__Materials provided__:
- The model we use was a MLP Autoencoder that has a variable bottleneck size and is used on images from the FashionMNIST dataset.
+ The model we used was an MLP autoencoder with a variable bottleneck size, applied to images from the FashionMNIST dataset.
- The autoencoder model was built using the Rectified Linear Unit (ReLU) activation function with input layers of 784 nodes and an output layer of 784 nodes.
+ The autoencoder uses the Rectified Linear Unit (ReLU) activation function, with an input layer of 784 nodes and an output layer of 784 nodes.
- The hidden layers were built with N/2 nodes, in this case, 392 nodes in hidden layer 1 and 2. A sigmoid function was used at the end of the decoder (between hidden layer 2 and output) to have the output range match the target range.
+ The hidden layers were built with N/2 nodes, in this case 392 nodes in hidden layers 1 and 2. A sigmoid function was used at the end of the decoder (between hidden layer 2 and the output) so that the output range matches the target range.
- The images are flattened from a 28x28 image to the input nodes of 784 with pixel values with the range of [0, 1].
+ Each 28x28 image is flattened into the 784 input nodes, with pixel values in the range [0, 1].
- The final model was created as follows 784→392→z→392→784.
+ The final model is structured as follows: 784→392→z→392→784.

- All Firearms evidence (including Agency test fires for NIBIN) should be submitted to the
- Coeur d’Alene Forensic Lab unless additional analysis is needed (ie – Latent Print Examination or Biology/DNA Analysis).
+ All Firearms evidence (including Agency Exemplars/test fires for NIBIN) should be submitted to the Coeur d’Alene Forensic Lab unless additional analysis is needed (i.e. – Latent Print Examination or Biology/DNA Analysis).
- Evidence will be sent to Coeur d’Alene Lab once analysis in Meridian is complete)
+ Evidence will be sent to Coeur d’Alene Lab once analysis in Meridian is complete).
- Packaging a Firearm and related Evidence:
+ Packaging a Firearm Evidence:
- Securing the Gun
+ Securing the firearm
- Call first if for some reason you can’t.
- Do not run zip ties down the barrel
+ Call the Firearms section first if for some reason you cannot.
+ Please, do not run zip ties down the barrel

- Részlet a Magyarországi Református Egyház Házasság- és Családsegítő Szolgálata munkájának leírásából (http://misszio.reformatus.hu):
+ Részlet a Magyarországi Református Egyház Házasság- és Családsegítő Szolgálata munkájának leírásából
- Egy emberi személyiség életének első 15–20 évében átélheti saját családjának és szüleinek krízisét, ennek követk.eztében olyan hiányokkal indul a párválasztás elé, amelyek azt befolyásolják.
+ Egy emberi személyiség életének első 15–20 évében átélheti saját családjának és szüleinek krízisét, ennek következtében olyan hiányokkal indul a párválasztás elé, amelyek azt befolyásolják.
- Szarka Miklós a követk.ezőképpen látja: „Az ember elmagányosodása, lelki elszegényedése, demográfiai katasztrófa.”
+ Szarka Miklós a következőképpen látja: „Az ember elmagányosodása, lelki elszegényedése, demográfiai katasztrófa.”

* * *

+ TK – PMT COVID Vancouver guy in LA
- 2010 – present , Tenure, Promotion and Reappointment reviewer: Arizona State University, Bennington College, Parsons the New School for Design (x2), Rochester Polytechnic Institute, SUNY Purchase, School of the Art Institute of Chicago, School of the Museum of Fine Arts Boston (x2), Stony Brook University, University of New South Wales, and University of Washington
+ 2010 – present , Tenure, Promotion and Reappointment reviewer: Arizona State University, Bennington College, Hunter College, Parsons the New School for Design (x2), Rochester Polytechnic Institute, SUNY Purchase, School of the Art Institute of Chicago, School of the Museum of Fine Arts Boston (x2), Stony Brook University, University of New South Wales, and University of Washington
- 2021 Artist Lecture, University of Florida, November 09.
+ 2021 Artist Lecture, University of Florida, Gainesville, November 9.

__Exercise brief__: Restate word for word the lines of the data above, starting at the line containing "Bennington College, Hunter" and ending at the line containing "Gainesville, November 9.", both included, and nothing more.

__Worked solution__:
+ 2010 – present , Tenure, Promotion and Reappointment reviewer: Arizona State University, Bennington College, Hunter College, Parsons the New School for Design (x2), Rochester Polytechnic Institute, SUNY Purchase, School of the Art Institute of Chicago, School of the Museum of Fine Arts Boston (x2), Stony Brook University, University of New South Wales, and University of Washington
- 2021 Artist Lecture, University of Florida, November 09.
+ 2021 Artist Lecture, University of Florida, Gainesville, November 9.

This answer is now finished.